Interfaces for rhythm creation and transformation.

Proposed by Daniel Gomez

14:00-15:30, Monday 13th October, 2014

14 people in attendance.

Description from the wiki:

General practice of rhythm manipulation with computers, either in live or in composition scenarios, has been standardized as the atomic control of onset positions, durations and dynamics. In "real time" scenarios, rhythm control is mostly done either by playing an instrument and recording audio (or MIDI), playing a MIDI keyboard (or pad) or tapping the mouse. On the other hand, "off line" approaches, are mostly symbolic, based on writing scores or editing time grids where onsets, durations and dynamics are written.

Given the current knowledge of rhythm cognition and perception, how can new methodologies to create and transform rhythm emerge? Specifically addressing different strategies from note by note playing or writing, with novel tangible interfaces that go beyond screens.

Notes of discussion (taken by Matthew Davies with some minor additions by Daniel Gómez):

DG (Daniel Gomez): Alternatives to marking onsets beat by beat.

BS (Bill Sethares): much existing software exists, e.g. Liquid Audio, Band in a Box - choose a pattern, generates drum, bass accompaniment.

DG: What are mechanisms behind these systems?

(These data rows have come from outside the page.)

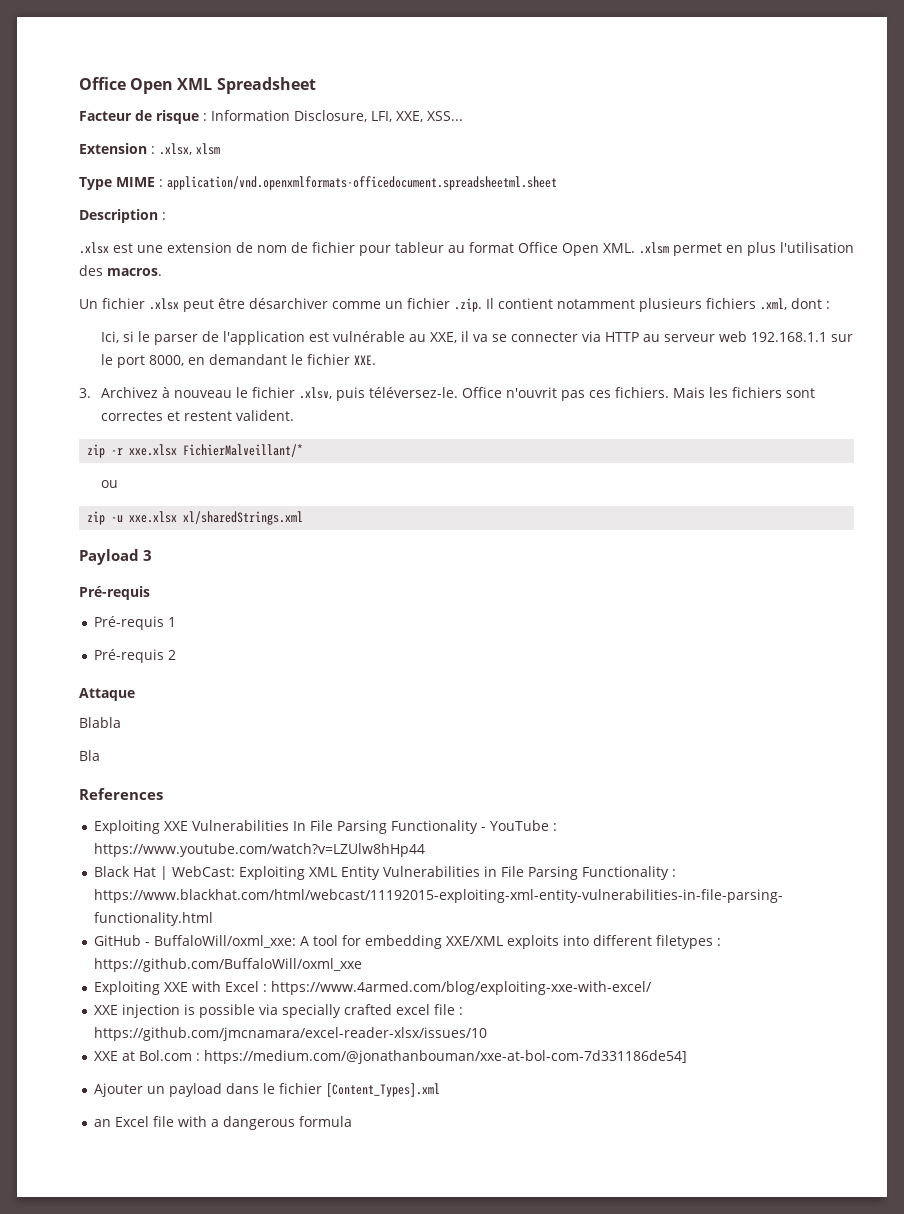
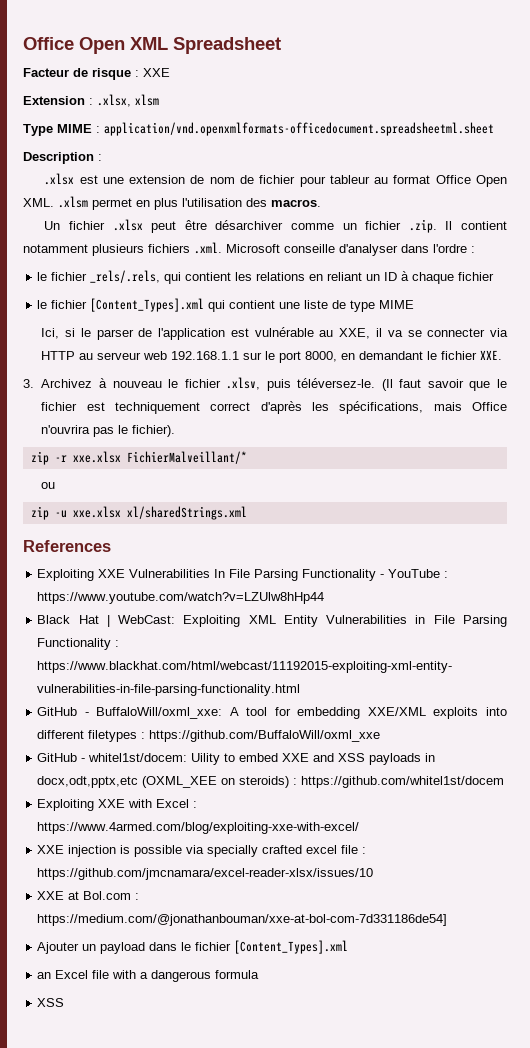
- Facteur de risque : Information Disclosure, LFI, XXE, XSS...
+ Facteur de risque : XXE
- Un fichier .xlsx peut être désarchiver comme un fichier .zip. Il contient notamment plusieurs fichiers .xml, dont :
+ Un fichier .xlsx peut être désarchiver comme un fichier .zip. Il contient notamment plusieurs fichiers .xml. Microsoft conseille d'analyser dans l'ordre :
+ le fichier _rels/.rels, qui contient les relations en reliant un ID à chaque fichier
+ le fichier [Content_Types].xml qui contient une liste de type MIME
- Office n'ouvrit pas ces fichiers. Mais les fichiers sont correctes et restent valident.
+ (Il faut savoir que le fichier est techniquement correct d'après les spécifications, mais Office n'ouvrira pas le fichier).
- Payload 3
- Pré-requis
- Pré-requis 1
- Pré-requis 2
- Attaque
- Blabla
- Bla
+ GitHub - whitel1st/docem: Uility to embed XXE and XSS payloads in docx,odt,pptx,etc (OXML_XEE on steroids) : https://github.com/whitel1st/docem
  an Excel file with a dangerous formula
+ XSS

JO (Jaime Oliver): issues with latency and resolution when performing “all the notes”

percussionists can do 2ms - very hard for computational systems

30ms-40ms top latency that is permissible.

Intermodal in audio 2-10ms is the limit.

Need to program anticipation strategies.

GL (George Lewis): Keil’s idea of participatory discrepancy. Jitter is attempt to “model” the inexact nature. Probably an upper bound to precision of really trained musicians like Akshay. Does lack of very tight precision affect ability to predict?

JO: Sampling with a sensor. Maybe digital instruments will never reach the resolution of analog percussion because of the jitter. If you are always latent at the same rate you will never lose the sense of control. The actual frame rate of optical sensors are 80-120 frames per second, so could miss events. Video is the worst resolution for something like this. What kinds of resolutions are available with other sensing strategies? If latency is constant, then can account for this. Difficult if variable.

GL: Marimba Illumina. Piano Bar optical sensors. Sensing begins before key actually strikes. Approach the vanishing point.

JO: Marimba Illumina originally analogue.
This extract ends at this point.